> [Exercise details] Report, as a single figure, how many lines in the records below include "class".

> [Provided records]

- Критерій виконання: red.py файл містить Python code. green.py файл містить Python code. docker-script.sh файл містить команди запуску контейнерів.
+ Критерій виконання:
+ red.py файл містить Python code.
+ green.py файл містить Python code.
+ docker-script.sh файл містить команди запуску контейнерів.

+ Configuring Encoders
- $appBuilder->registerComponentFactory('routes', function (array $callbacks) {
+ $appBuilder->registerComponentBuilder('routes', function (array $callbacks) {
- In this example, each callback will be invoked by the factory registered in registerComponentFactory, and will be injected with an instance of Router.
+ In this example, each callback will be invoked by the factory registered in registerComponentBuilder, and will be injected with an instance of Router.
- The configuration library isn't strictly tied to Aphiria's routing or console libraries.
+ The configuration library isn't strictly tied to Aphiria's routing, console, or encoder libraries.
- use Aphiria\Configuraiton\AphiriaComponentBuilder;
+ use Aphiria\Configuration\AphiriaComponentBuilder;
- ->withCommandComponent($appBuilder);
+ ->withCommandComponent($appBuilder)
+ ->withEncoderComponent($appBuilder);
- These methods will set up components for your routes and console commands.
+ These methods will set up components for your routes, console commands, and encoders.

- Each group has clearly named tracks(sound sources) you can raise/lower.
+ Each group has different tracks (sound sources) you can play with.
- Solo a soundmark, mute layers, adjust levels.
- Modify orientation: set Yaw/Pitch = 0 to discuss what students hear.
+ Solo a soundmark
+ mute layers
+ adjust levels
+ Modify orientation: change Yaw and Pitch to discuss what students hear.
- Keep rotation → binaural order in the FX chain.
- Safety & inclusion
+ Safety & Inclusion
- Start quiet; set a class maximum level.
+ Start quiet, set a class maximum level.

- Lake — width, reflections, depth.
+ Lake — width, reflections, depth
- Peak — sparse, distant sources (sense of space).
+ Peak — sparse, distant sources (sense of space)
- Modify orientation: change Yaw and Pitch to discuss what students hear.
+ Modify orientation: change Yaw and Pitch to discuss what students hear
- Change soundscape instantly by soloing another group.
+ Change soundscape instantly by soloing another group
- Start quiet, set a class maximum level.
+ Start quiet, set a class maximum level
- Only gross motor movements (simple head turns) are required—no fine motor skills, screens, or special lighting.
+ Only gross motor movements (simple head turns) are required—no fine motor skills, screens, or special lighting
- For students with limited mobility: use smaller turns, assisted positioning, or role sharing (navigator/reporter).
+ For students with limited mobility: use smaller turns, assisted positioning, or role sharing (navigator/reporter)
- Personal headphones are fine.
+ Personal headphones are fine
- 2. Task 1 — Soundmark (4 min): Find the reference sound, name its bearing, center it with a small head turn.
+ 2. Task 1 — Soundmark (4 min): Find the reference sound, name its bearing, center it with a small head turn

> [Your solution] 4